But don't you think even a poor law should be observed until wise legislation can find a remedy?"

"Naw," said Uncle Billy, and closed the subject.

Sometimes Uncle Billy would come out on the verandah where Garland was sitting in the sun, fussing over some captured caterpillar. His invariable salute was, "More bugs? Gosh!"

Once he brought Garland a cockroach, and suggested the bar-room as a new and interesting collecting ground, but Garland explained that his business did not include such augean projects, and the thrifty old man was baffled.

"What's them bugs good fur?" he demanded at length. Garland explained, but Uncle Billy never got over the impression that Garland's real business was the advertising of Persian Powder. Most of the prominent citizens of Ten Pin Corners came to Garland to engage his services as potatobeetle exterminator, measuring-worm destroyer, and general annihilator of mosquitos, and to each in turn he carefully explained what his profession

was.

They were skeptical-sometimes sarcastic. One thing, however, puzzled them; he had never been known to try to sell anybody Persian Powder, for, possessed with the idea that he was some new species of drummer, they found this difficult to reconcile with their suspicions.

"Bin a-buggin', haint ye?" was the usual salute from the free-born whom he met in the fields; and when Garland smiled and nodded, the free-born would expectorate and chuckle, "Oh, yew air slick, Mister Garland, yew 're more 'n a Yankee than I be."

Ten Pin Corners was built along both sides of the road; the Constitution Hotel stood at one extremity of the main street, the Post Office at the other.
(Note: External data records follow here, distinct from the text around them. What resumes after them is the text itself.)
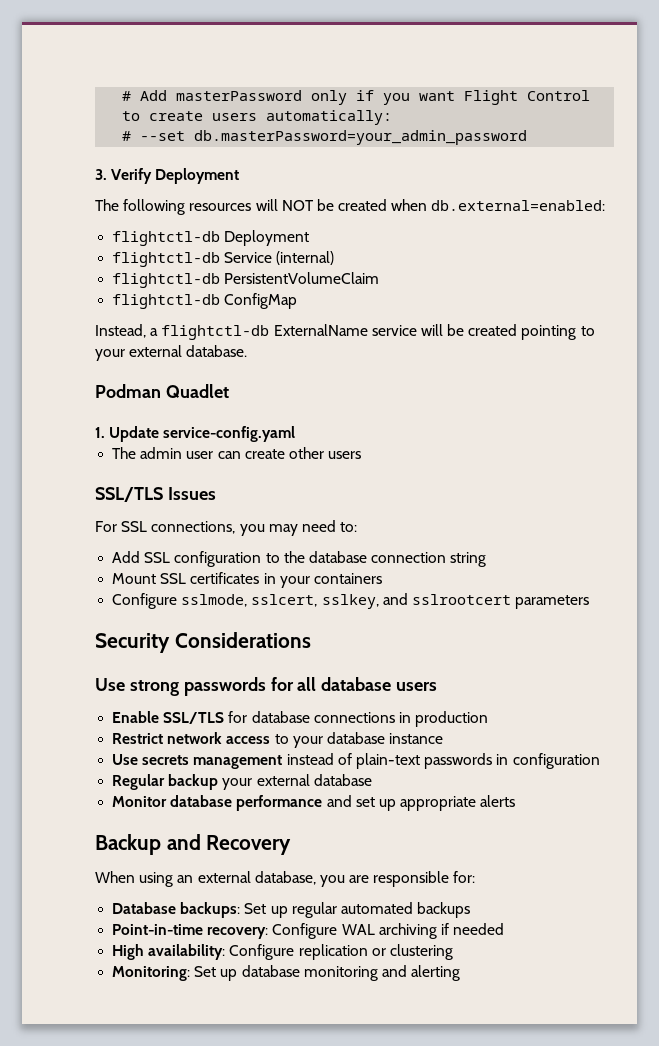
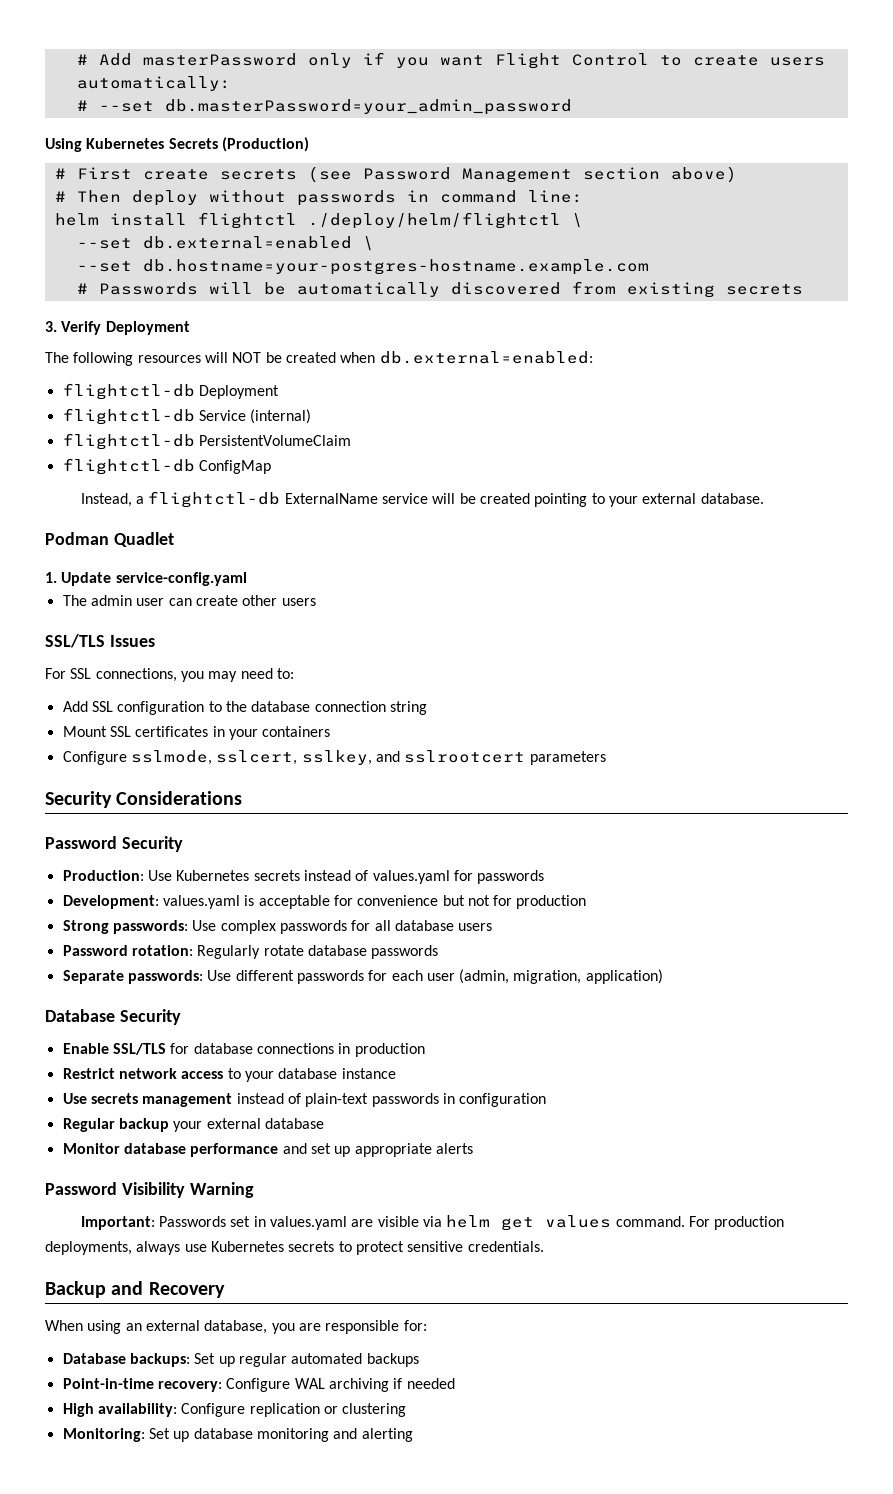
+ Using Kubernetes Secrets (Production)
+ # First create secrets (see Password Management section above)
+ # Then deploy without passwords in command line:
+ helm install flightctl ./deploy/helm/flightctl \
+ --set db.external=enabled \
+ --set db.hostname=your-postgres-hostname.example.com
+ # Passwords will be automatically discovered from existing secrets
- Use strong passwords for all database users
+ Password Security
+ Production: Use Kubernetes secrets instead of values.yaml for passwords
+ Development: values.yaml is acceptable for convenience but not for production
+ Strong passwords: Use complex passwords for all database users
+ Password rotation: Regularly rotate database passwords
+ Separate passwords: Use different passwords for each user (admin, migration, application)
+ Database Security
+ Password Visibility Warning
+ Important: Passwords set in values.yaml are visible via helm get values command. For production deployments, always use Kubernetes secrets to protect sensitive credentials.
Garland once asked why the place

was called Ten Pin Corners, and Uncle Billy told him a lie about its having been named from his, Uncle Billy's, palatial ten pin alley.

"Then why not Ten Pin Alley?" asked Garland.

"Cuz it ain't no alley," sniffed Uncle Billy. "But," persisted Garland, "why Corners?" "Becuz there haint no corners," said Uncle Billy evasively, and retired to his bar, thirsty and irritated. "Asks enough damfool que-estions t' set a man crazy," he confided to the Hon. Hanford Perkins; "I've hed drummers an' drummers at the Constitooshun, but I h'aint seen nothin' tew beat him."

The Hon. Hanford Perkins looked at Uncle Billy and spat gravely upon the stove, and Uncle Billy spat also, to put himself on an equality with the Hon. Hanford Perkins.

Concerning the mendacity of Uncle Billy there could be no question. Ten Pin Corners had been originally Ten Pines Corners. Half a mile from the terminus of the main street stood a low stone house. It was included in the paternal government of Ten Pin Corners, and it was from this house, surrounded by ten gigantic pines, and from the four cross-roads behind it, now long disused and overgrown with grass and fireweed, that the village name degenerated from Ten Pines to Ten Pin.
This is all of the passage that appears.